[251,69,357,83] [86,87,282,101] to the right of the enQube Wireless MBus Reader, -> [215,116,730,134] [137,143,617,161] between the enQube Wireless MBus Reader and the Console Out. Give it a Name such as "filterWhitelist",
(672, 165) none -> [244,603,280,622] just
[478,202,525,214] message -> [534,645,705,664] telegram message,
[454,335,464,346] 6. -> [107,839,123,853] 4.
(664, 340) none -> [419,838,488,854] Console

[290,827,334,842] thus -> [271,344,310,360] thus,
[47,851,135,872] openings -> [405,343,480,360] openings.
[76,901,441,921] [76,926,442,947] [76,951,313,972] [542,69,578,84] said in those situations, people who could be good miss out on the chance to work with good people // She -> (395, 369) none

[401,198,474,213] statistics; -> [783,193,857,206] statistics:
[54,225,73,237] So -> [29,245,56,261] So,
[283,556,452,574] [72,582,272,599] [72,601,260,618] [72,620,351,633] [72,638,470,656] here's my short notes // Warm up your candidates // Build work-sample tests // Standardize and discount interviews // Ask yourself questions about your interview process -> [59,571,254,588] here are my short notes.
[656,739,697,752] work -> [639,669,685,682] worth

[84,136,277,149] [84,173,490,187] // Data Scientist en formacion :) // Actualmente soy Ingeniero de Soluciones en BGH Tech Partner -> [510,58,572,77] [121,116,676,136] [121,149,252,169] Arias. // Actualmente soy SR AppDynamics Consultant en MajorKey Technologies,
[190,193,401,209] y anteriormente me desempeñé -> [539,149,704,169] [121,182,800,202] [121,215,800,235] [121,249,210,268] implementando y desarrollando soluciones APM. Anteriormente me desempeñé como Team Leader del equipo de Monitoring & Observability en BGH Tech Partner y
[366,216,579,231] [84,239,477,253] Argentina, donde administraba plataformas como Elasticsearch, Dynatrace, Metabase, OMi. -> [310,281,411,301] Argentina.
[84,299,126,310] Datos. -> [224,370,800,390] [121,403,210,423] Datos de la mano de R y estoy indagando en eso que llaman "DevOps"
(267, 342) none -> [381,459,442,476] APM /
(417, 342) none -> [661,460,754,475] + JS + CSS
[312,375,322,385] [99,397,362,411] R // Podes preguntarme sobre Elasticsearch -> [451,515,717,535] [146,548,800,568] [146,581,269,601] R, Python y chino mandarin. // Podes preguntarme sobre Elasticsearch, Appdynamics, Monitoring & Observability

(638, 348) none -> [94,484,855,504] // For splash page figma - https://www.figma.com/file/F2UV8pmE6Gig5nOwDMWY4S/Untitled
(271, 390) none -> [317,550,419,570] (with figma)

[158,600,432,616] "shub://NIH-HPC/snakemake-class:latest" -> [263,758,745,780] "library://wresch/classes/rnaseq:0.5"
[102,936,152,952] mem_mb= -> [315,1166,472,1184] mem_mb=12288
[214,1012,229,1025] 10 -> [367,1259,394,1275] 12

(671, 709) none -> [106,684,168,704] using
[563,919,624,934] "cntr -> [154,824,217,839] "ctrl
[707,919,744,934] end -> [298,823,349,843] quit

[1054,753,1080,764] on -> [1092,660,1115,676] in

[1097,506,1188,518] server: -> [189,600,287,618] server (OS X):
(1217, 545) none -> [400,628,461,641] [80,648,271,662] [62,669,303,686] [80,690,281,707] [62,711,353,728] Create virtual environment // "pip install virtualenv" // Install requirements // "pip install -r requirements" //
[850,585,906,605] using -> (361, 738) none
========================================
WORK ITEM
Whenever the string "using" shows up in a line of the records, copy that line.

RESPONSE
(671, 709) none -> [106,684,168,704] using
[850,585,906,605] using -> (361, 738) none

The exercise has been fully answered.